• PROBLEM REQUIREMENTS:
Output the complete listing exactly, please, and keep the pictures out of it.

--------------------------------

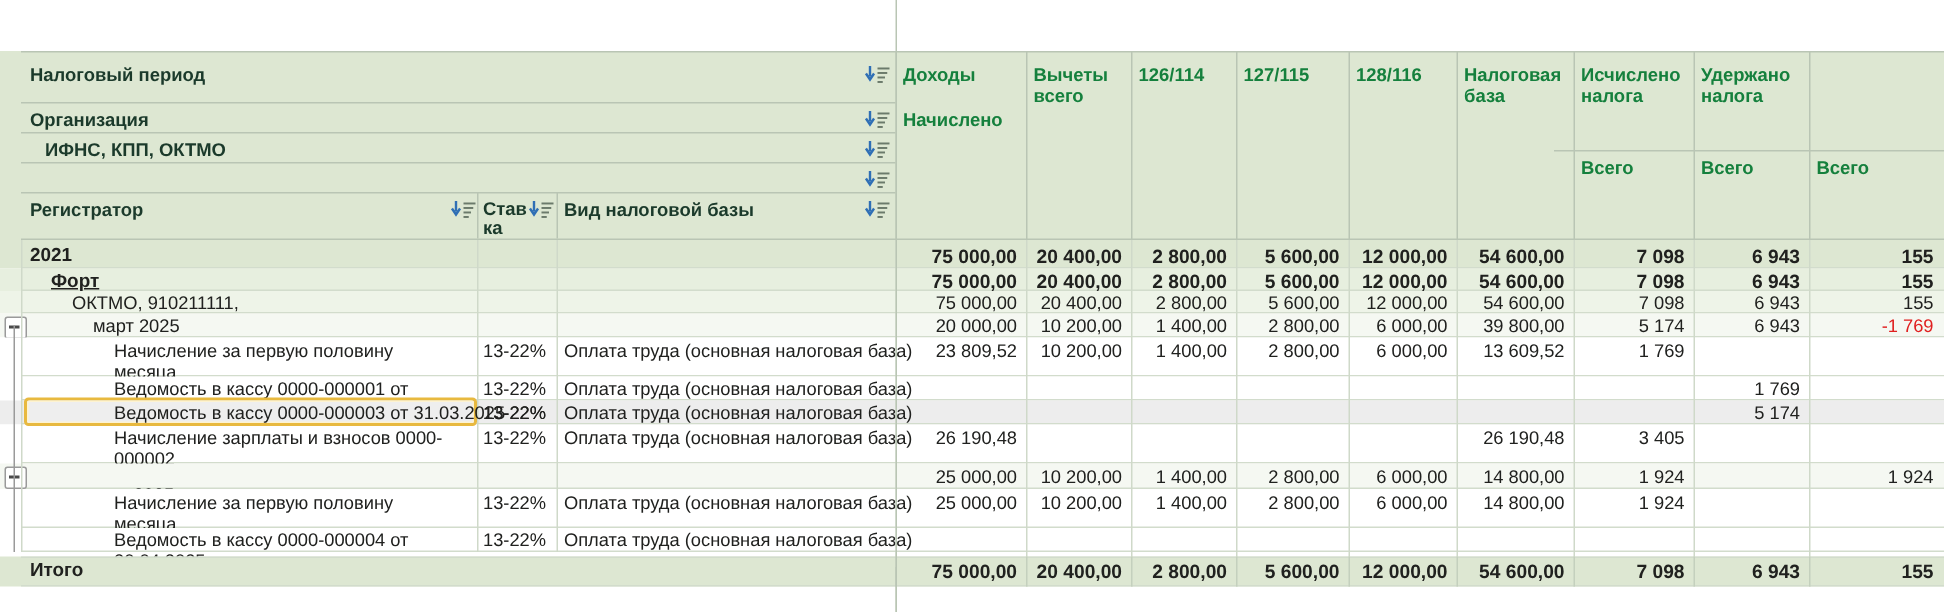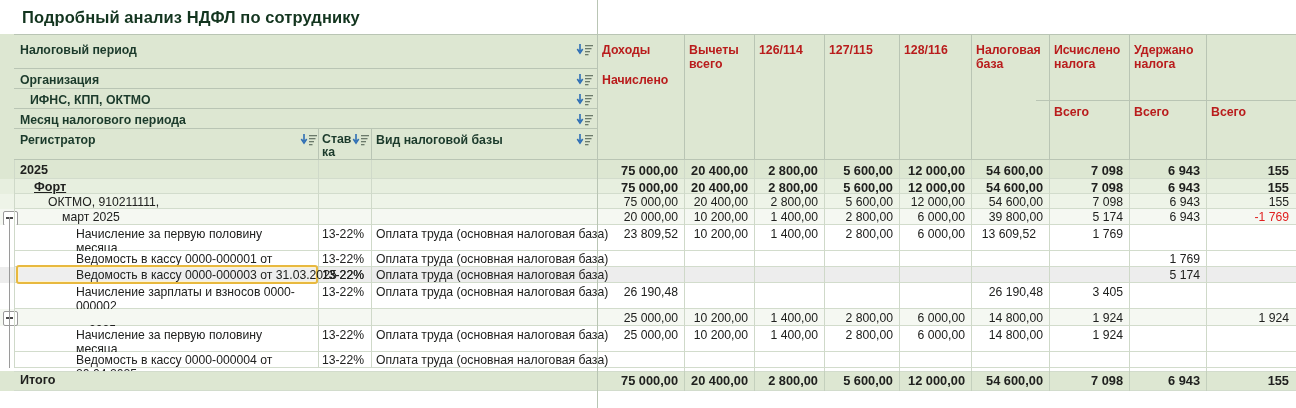"Подробный анализ НДФЛ по сотруднику" div.title-band { html: <div> <div> <span>Подробный анализ НДФЛ по сотруднику</span> </div> </div> -> none }
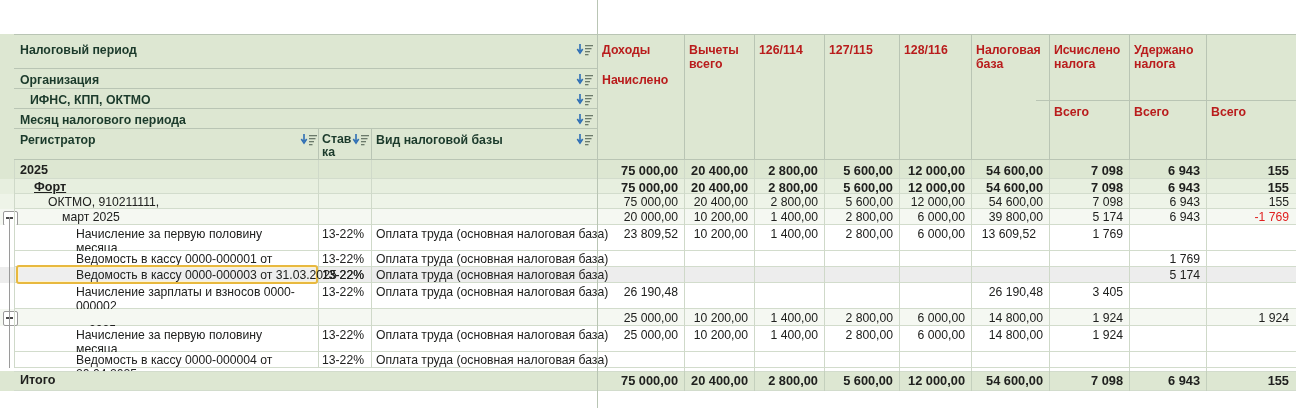"Доходы" .colhdr { color: #b91c1c -> #15803d }
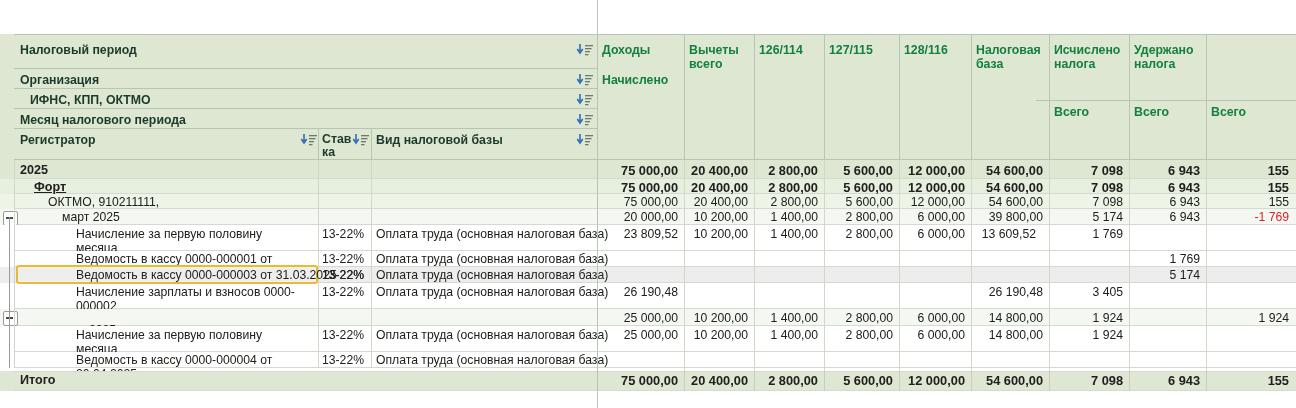"Месяц налогового периода" span.hlabel { html: <span>Месяц налогового периода</span> -> none }
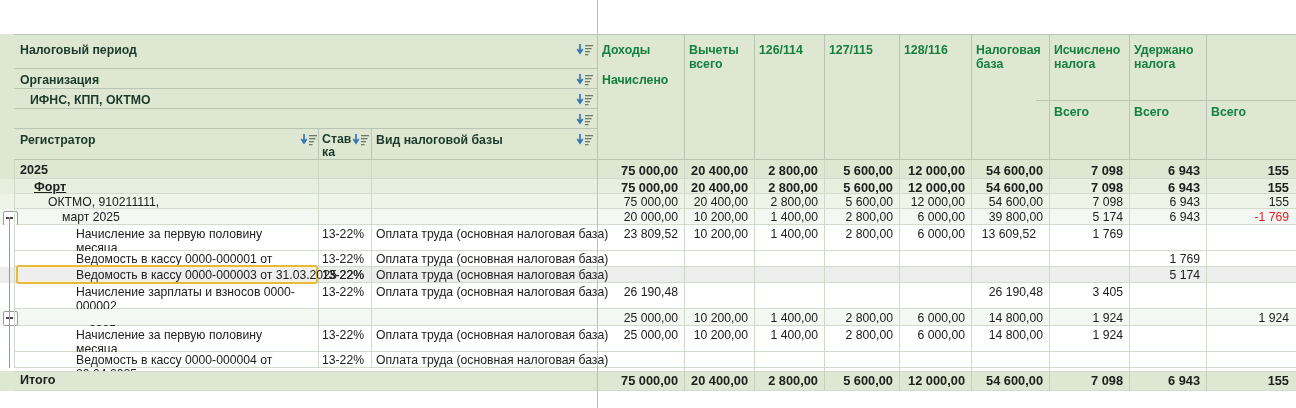"2025" div.celltext { text: 2025 -> 2021 }
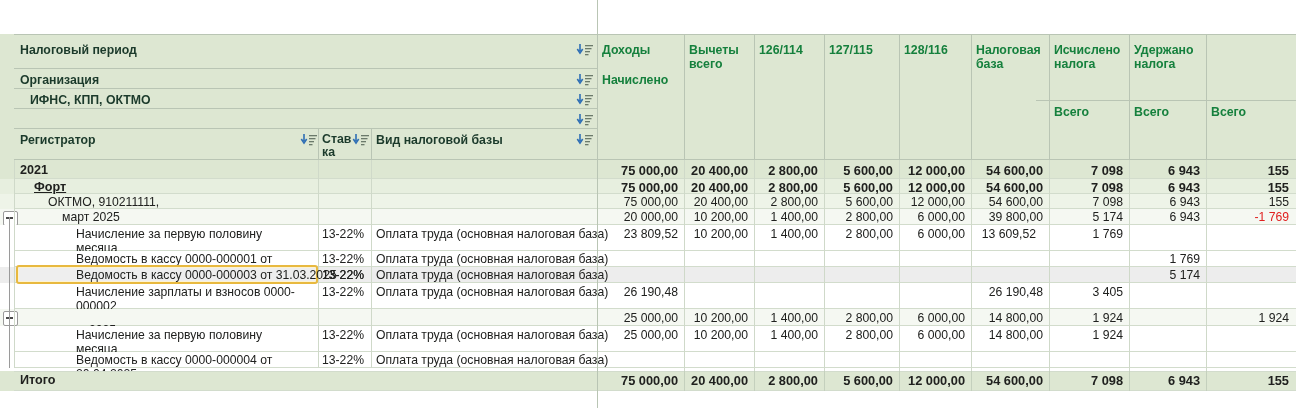"13 609,52" div.num { right: 260px -> 253px }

--------------------------------

• SOLUTION FOR THIS EXERCISE:
"Подробный анализ НДФЛ по сотруднику" div.title-band { html: <div> <div> <span>Подробный анализ НДФЛ по сотруднику</span> </div> </div> -> none }
"Доходы" .colhdr { color: #b91c1c -> #15803d }
"Месяц налогового периода" span.hlabel { html: <span>Месяц налогового периода</span> -> none }
"2025" div.celltext { text: 2025 -> 2021 }
"13 609,52" div.num { right: 260px -> 253px }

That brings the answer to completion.